Re: [PATCH net-next v10 1/8] hinic3: Async Event Queue interfaces

Simon Horman <horms@xxxxxxxxxx> · Thu, 31 Jul 2025 15:04:04 +0100

On Thu, Jul 31, 2025 at 03:58:39PM +0300, Gur Stavi wrote:
> > On Thu, Jul 24, 2025 at 09:45:51PM +0800, Fan Gong wrote:
> > > > > +
> > > > > +/* Data provided to/by cmdq is arranged in structs with little endian fields but
> > > > > + * every dword (32bits) should be swapped since HW swaps it again when it
> > > > > + * copies it from/to host memory.
> > > > > + */
> > > >
> > > > This scheme may work on little endian hosts.
> > > > But if so it seems unlikely to work on big endian hosts.
> > > >
> > > > I expect you want be32_to_cpu_array() for data coming from hw,
> > > > with a source buffer as an array of __be32 while
> > > > the destination buffer is an array of u32.
> > > >
> > > > And cpu_to_be32_array() for data going to the hw,
> > > > with the types of the source and destination buffers reversed.
> > > >
> > > > If those types don't match your data, then we have
> > > > a framework to have that discussion.
> > > >
> > > >
> > > > That said, it is more usual for drivers to keep structures in the byte
> > > > order they are received.

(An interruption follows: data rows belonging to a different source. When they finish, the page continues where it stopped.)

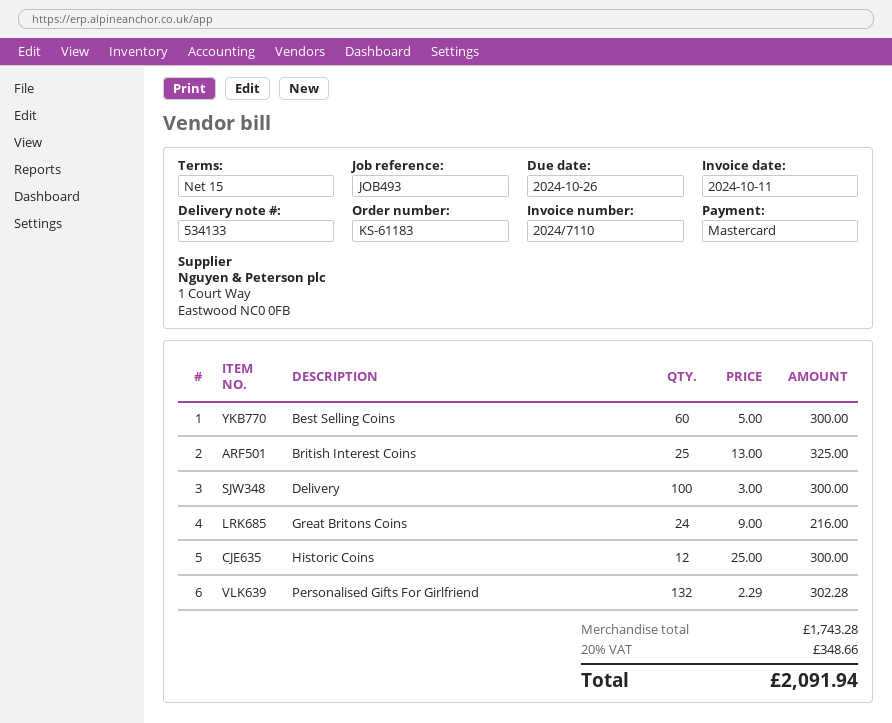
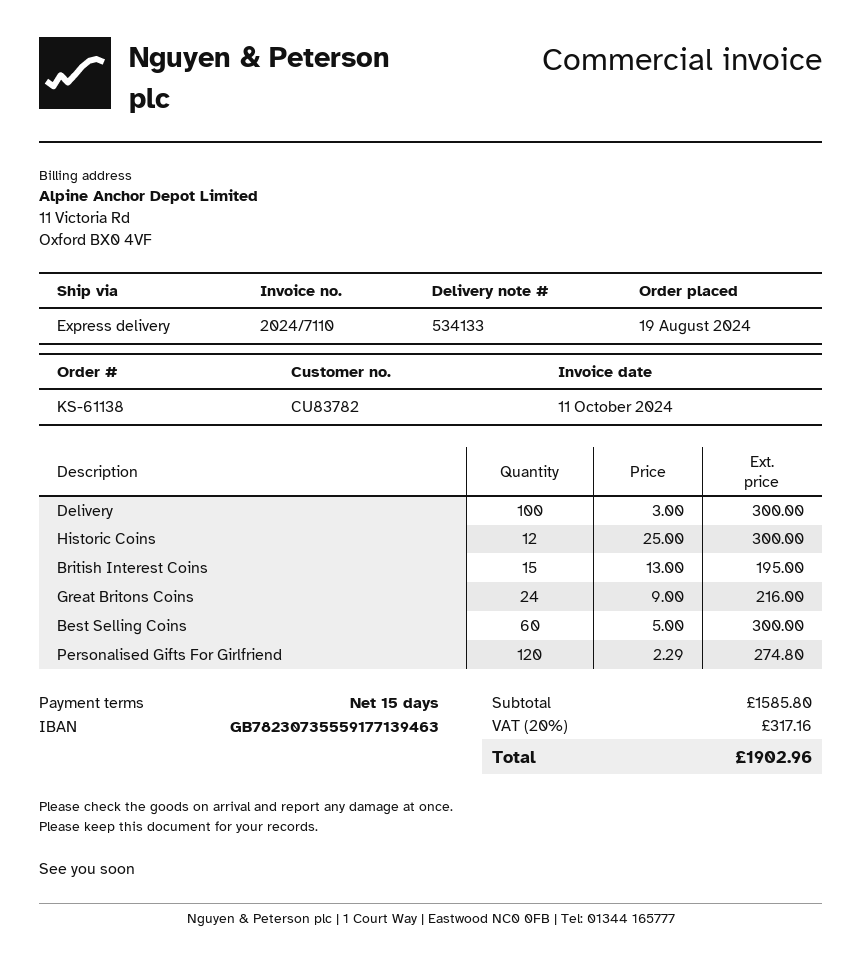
order number: KS-61183 -> KS-61138
British Interest Coins: 25 x 13.00 = 325.00 -> 15 x 13.00 = 195.00
Personalised Gifts For Girlfriend: 132 x 2.29 = 302.28 -> 120 x 2.29 = 274.80
subtotal: 1743.28 -> 1585.80
tax: 20% = 348.66 -> 20% = 317.16
total: 2091.94 -> 1902.96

Stored in structures with members with types, in
> > > > this case it seems that would be __be32, and accessed using a combination
> > > > of BIT/GENMASK, FIELD_PREP/FIELD_GET, and cpu_to_be*/be*_to_cpu (in this
> > > > case cpu_to_be32/be32_to_cpu).
> > > >
> > > > An advantage of this approach is that the byte order of
> > > > data is only changed when needed. Another is that it is clear
> > > > what the byte order of data is.
> > >
> > > There is a simplified example:
> > >
> > > Here is a 64 bit little endian that may appear in cmdq:
> > > __le64 x
> > > After the swap it will become:
> > > __be32 x_lo
> > > __be32 x_hi
> > > This is NOT __be64.
> > > __be64 looks like this:
> > > __be32 x_hi
> > > __be32 x_lo
> >
> > Sure, byte swapping 64 bit entities is different to byte swapping two
> > consecutive 32 bit entities. I completely agree.
> >
> > >
> > > So the swapped data by HW is neither BE or LE. In this case, we should use
> > > swab32 to obtain the correct LE data because our driver currently supports LE.
> > > This is for compensating for bad HW decisions.
> >
> > Let us assume that the host is reading data provided by HW.
> >
> > If the swab32 approach works on a little endian host
> > to allow the host to access 32-bit values in host byte order.
> > Then this is because it outputs a 32-bit little endian values
> 
> Values can be any size. 32 bit is arbitrary.
> .
> >
> > But, given the same input, it will not work on a big endian host.
> > This is because the same little endian output will be produced,
> > while the host byte order is big endian.
> >
> > I think you need something based on be32_to_cpu()/cpu_to_be32().
> > This will effectively be swab32 on little endian hosts (no change!).
> > And a no-op on big endian hosts (addressing my point above).
> >
> > More specifically, I think you should use be32_to_cpu_array() and
> > cpu_to_be32_array() instead of swab32_array().
> >
> 
> Lets define a "coherent struct" as a structure made of fields that makes sense
> to human beings. Every field endianity is defined and fields are arranged in
> order that "makes sense". Fields can be of any integer size 8,16,32,64 and not
> necessarily naturally aligned.
> 
> swab32_array transforms a coherent struct into "byte jumble". Small fields are
> reordered and larger (misaligned) fields may be split into 2 (or even 3) parts.
> swab32_array is reversible so a 2nd call with byte jumble as input will produce
> the original coherent struct.
> 
> hinic3 dma has "swab32_array" built in.
> On send-to-device it expects a byte jubmle so the DMA engine will transform it
> into a coherent struct.
> On receive-from-device it provides a byte jumble so the driver needs
> to call swab32_array to transform it into a coherent struct.
> 
> The hinic3_cmdq_buf_swab32 function will work correctly, producing byte jumble,
> on little endian and big endian hosts.
> 
> The code that runs prior to hinic3_cmdq_buf_swab32 that initializes a coherent
> struct is endianity sensitive. It needs to initialize fields based on their
> coherent endianity with or without byte swap. Practically use cpu_to_le or
> cpu_to_be based on the coherent definition.
> 
> Specifically, cmdq "coherent structs" in hinic3 use little endian and since
> Kconfig currently declares that big endian hosts are not supported then
> coherent structs are initialized without explicit cpu_to_le macros.
> 
> And this is what the comment says:
> 
> /* Data provided to/by cmdq is arranged in structs with little endian fields but
>  * every dword (32bits) should be swapped since HW swaps it again when it
>  * copies it from/to host memory.
>  */
> 

Thanks, I think I am closer to understanding things now.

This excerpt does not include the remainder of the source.